X Article Draft: Zaxy 2.2.0

Zaxy 2.2.0 is out: evidence-bounded vector search.
The short version: in 2.1, our own benchmark caught our ANN path being worse than brute force — slower, less accurate, with 20-minute index builds — so we shipped it disabled. In 2.2 we fixed it, and the defaults moved exactly as far as the evidence extends and not one dimension further.
That ordering matters. The standard failure mode for approximate nearest-neighbor search is shipping it because it is supposed to be fast, then discovering in production that recall quietly cratered or the index takes the better part of an hour to build. Zaxy's release rule is the opposite: a default changes only when an evaluation lane that ships in the repo proves the change at the scale it claims.

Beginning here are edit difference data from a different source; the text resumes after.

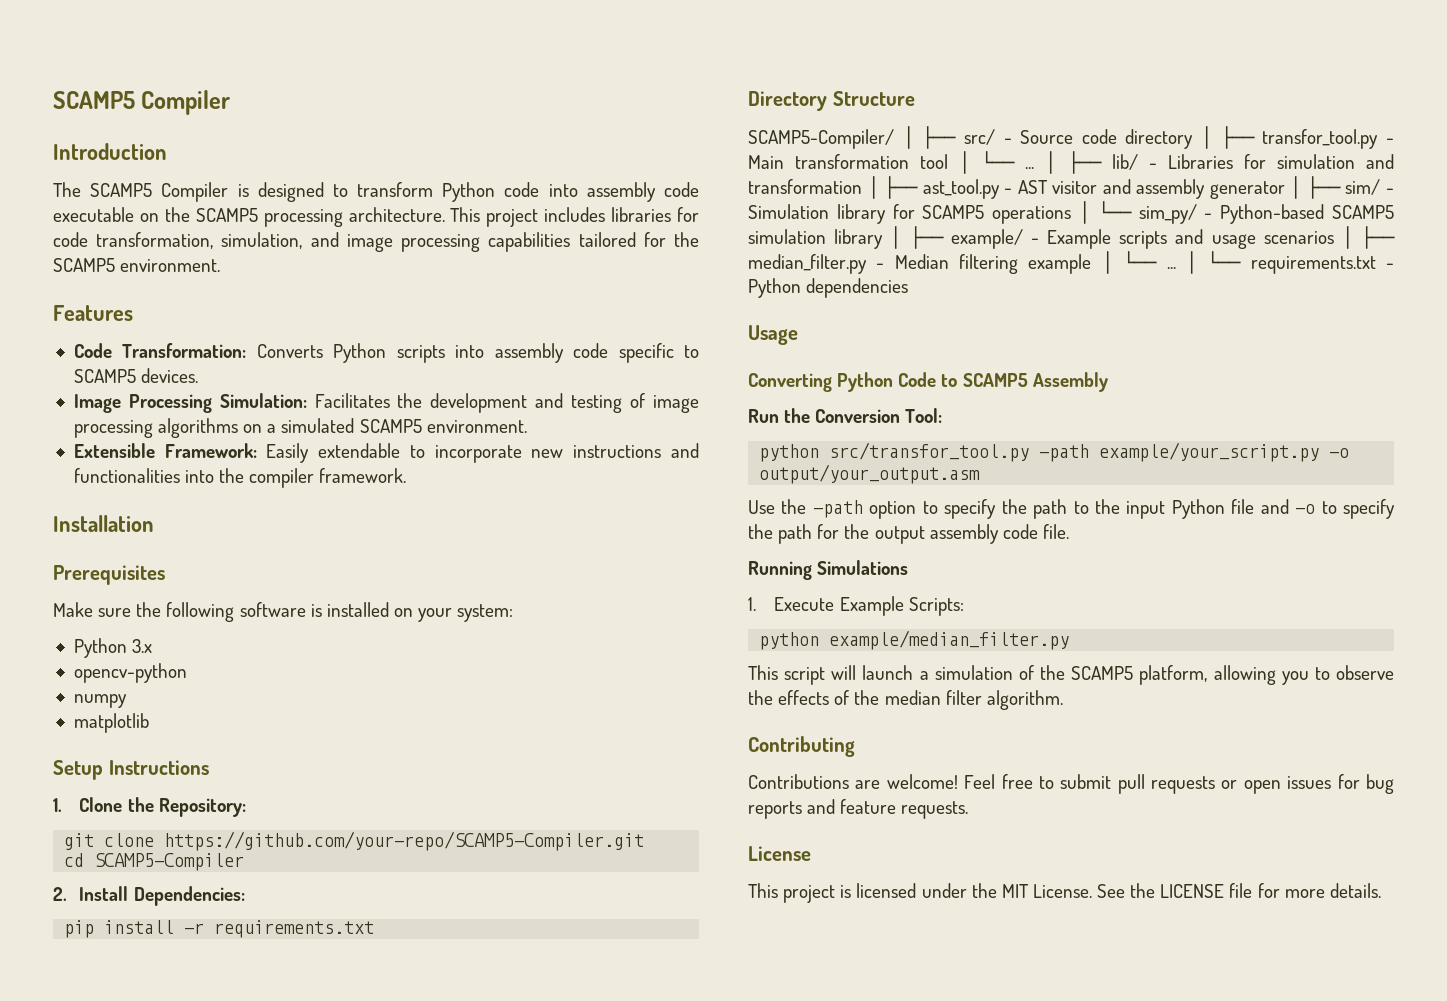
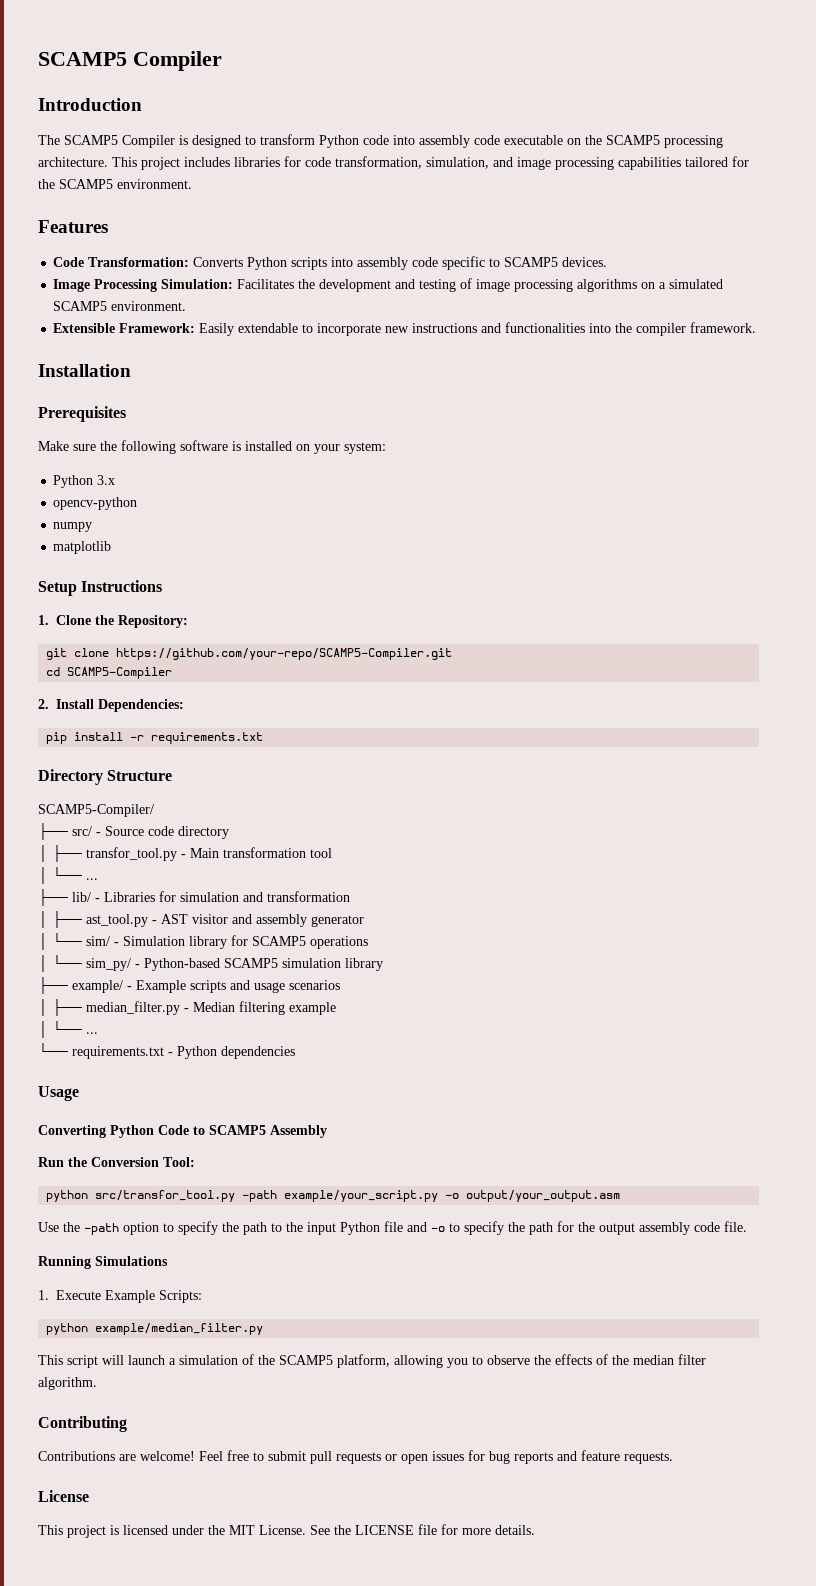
- SCAMP5-Compiler/ │ ├── src/ - Source code directory │ ├── transfor_tool.py - Main transformation tool │ └── ... │ ├── lib/ - Libraries for simulation and transformation │ ├── ast_tool.py - AST visitor and assembly generator │ ├── sim/ - Simulation library for SCAMP5 operations │ └── sim_py/ - Python-based SCAMP5 simulation library │ ├── example/ - Example scripts and usage scenarios │ ├── median_filter.py - Median filtering example │ └── ... │ └── requirements.txt - Python dependencies
+ SCAMP5-Compiler/
+ ├── src/ - Source code directory
+ │ ├── transfor_tool.py - Main transformation tool
+ │ └── ...
+ ├── lib/ - Libraries for simulation and transformation
+ │ ├── ast_tool.py - AST visitor and assembly generator
+ │ └── sim/ - Simulation library for SCAMP5 operations
+ │ └── sim_py/ - Python-based SCAMP5 simulation library
+ ├── example/ - Example scripts and usage scenarios
+ │ ├── median_filter.py - Median filtering example
+ │ └── ...
+ └── requirements.txt - Python dependencies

What the lane said at the 2.1 baseline, at 100k vectors:
| Metric | ANN (HNSW) | Exact |
|---|---|---|
| Recall@10 | 0.8969, varying per rebuild | 1.000 |
| Query p50 | 37.9 ms | 17.0 ms |
| Full index build | ~20 minutes | seconds |
What it says after 2.2, same scale, double-pass plus a confirmatory run:
| Metric | ANN (HNSW) | Exact |
|---|---|---|
| Recall@10 | 1.000, identical across rebuilds | 1.000 |
| Query p50 | parity to better, in-run | — |
| Full index build | 92 seconds (12.9x) | seconds |
What ships:
- an exact float64 rerank over approximate candidates, which both fixed recall and made it deterministic across HNSW's nondeterministic builds;
- bulk index builds through a COPY-based generation swap instead of row inserts — 1,180 seconds down to 92 at 100k;
- unfiltered direct-table queries via per-session shadow generations (the real overhead was a 16 ms per-query filter scan, not what we suspected);
- engagement defaults bounded to the measured envelope: ANN turns on at 100k+ vectors up to 64 dimensions. Above that, exact search remains the recommendation — measured, not assumed;
- a research paper with the full evidence chain, cited theory, explicit math, and the negative results in the same tables as the wins.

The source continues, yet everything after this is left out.